Profits slide at beauty manufacturer Swallowfield as costs bite
Rising input costs and a weaker product mix impacted the financial performance of Swallowfield, a UK cosmetics manufacturer, in the first half of the year, according to its latest trading update.
The company, which develops and manufactures cosmetic products for many of the world’s leading beauty brands as well as its own labels, has revealed that its underlying operating profit fell to £1.63m in the first half of the year ended 12 January 2019, down significantly from £3.40m in the comparable period in 2018.
The firm’s Manufacturing Business was mostly to blame for the decline, particularly when compared to the prior year which included the contribution from a higher margin contract.
However, both the Manufacturing and Brands businesses generated revenue increases, helping group revenue increase by 3.7% to £41.4m during the period. The company said Brand sales grew 1.3% to £12.5m, while Manufacturing sales grew 8.8% to £31.2m.
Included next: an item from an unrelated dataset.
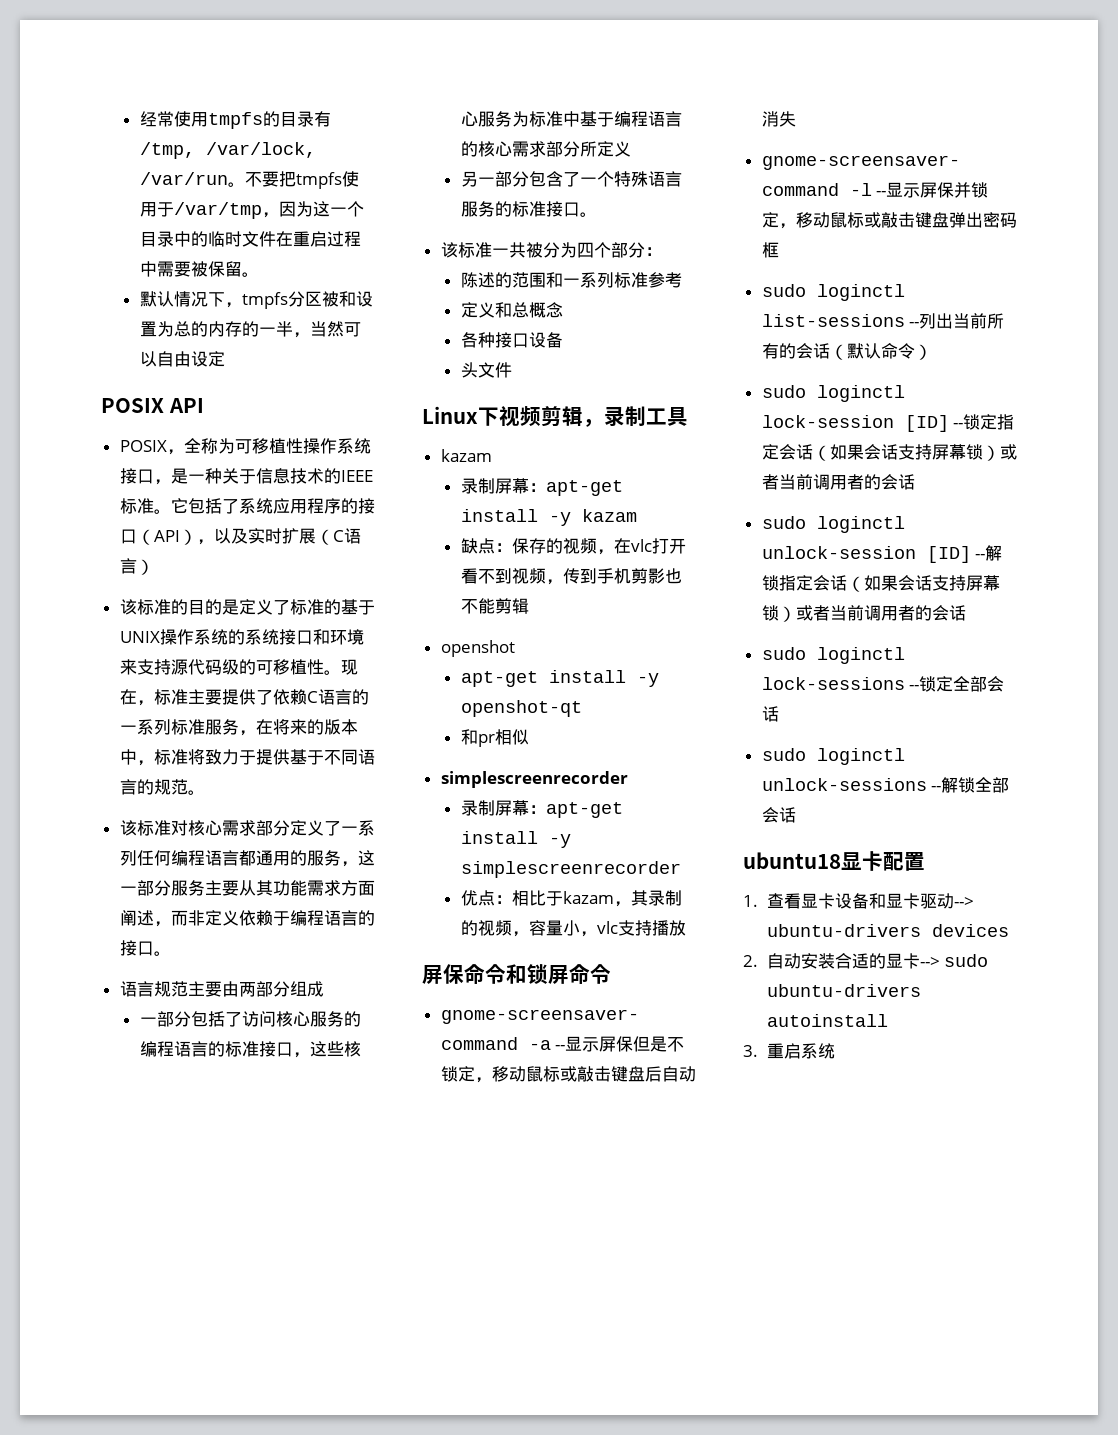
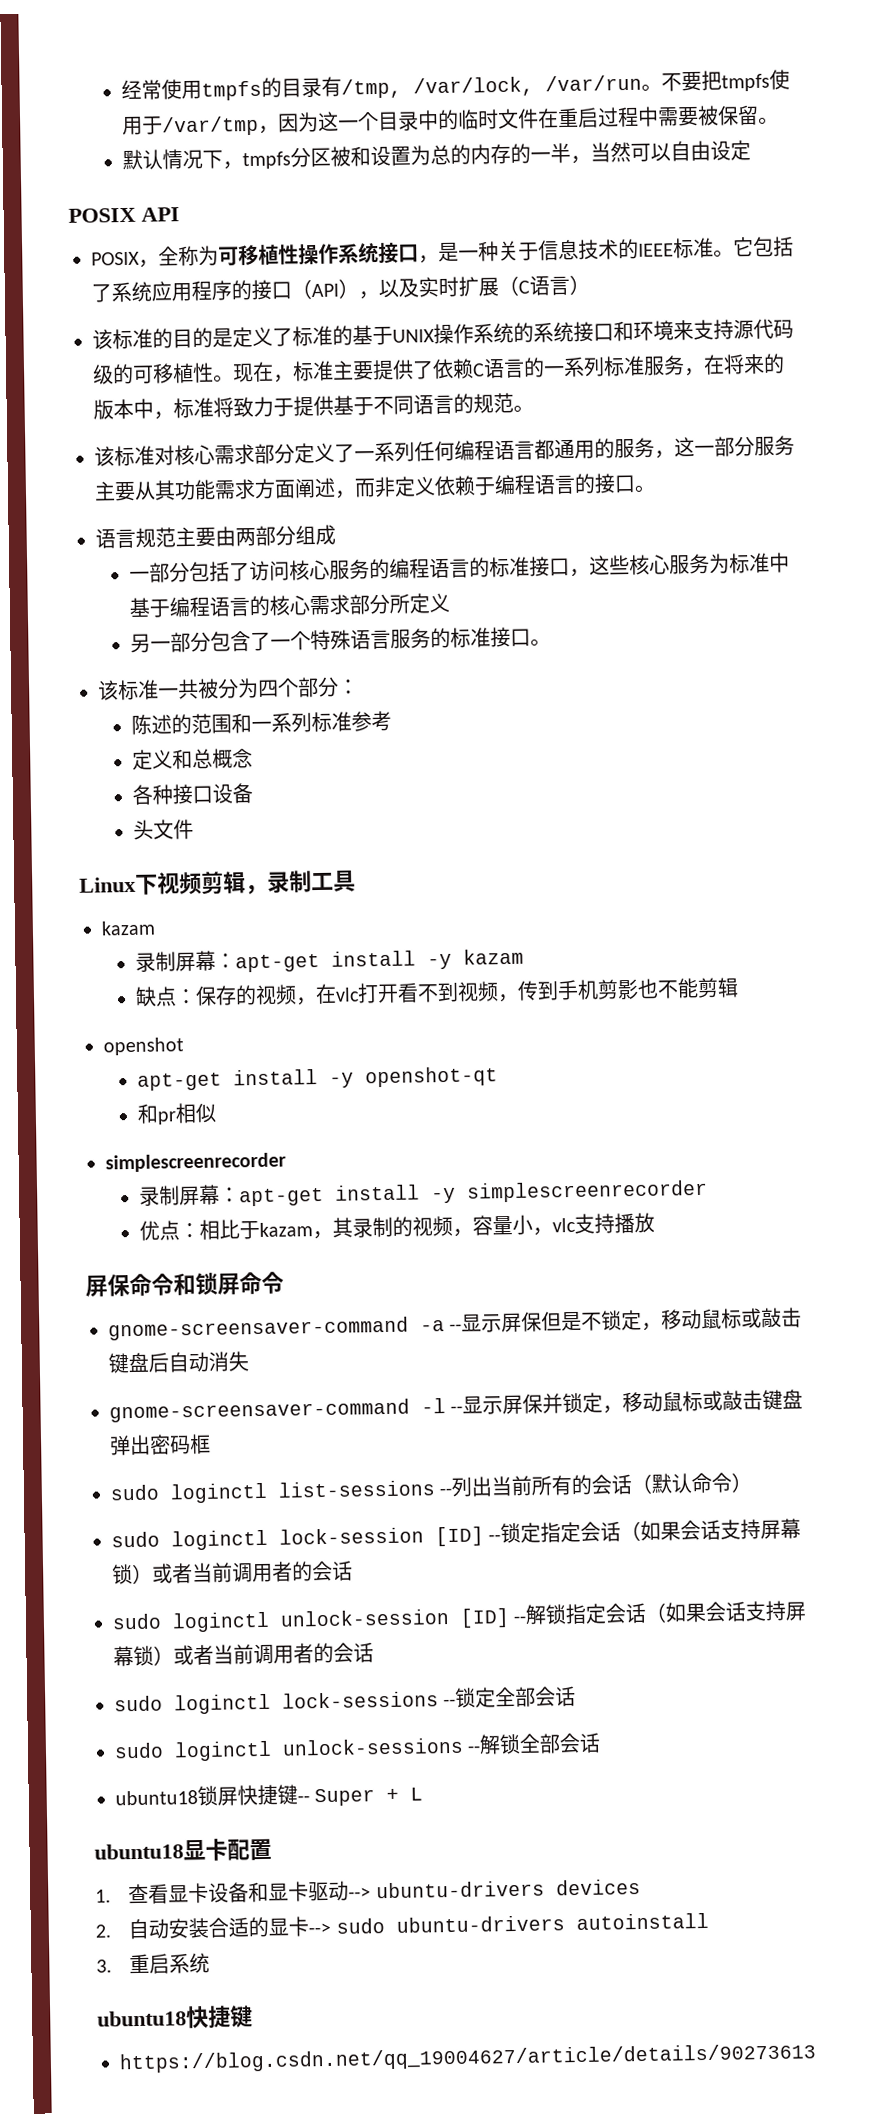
(796, 815) none -> [115,1784,424,1807] // ubuntu18锁屏快捷键-- Super + L
(835, 1051) none -> [97,2005,253,2029] [119,2043,817,2074] // ubuntu18快捷键 // https://blog.csdn.net/qq_19004627/article/details/90273613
In light of the decline in profitability, the company said it has secured price increases with its manufacturing clients for the second half, and that new contract wins in the prestige sector will deliver a stronger margin.
“This first half year has been impacted by significant material cost inflation, as previously signalled in the Manufacturing segment of our business,” said Brendan Hynes, chairman of Swallowfield.
“Actions have been taken to improve the margin performance of our Manufacturing business in the second half of the year and beyond. Swallowfield therefore remains well positioned to regain its positive growth momentum.”
Additionally, the company will continue to drive growth in its Brands division, which includes labels such as Super Facialist, Dirty Works, Fish, Argan 5, Kind Natured and Senspa.
"During my first eight months as CEO of Swallowfield plc, my focus has been working towards a consistently profitable Manufacturing business whilst continuing to invest in the development of our Brands business, which has continued to underpin the Group's profit margins. The prevailing market conditions require a clear strategic focus for the Group and with our strategy to accelerate Brands growth and to simplify Manufacturing we are confident in delivering further profitable growth," commented Tim Perman, chief executive.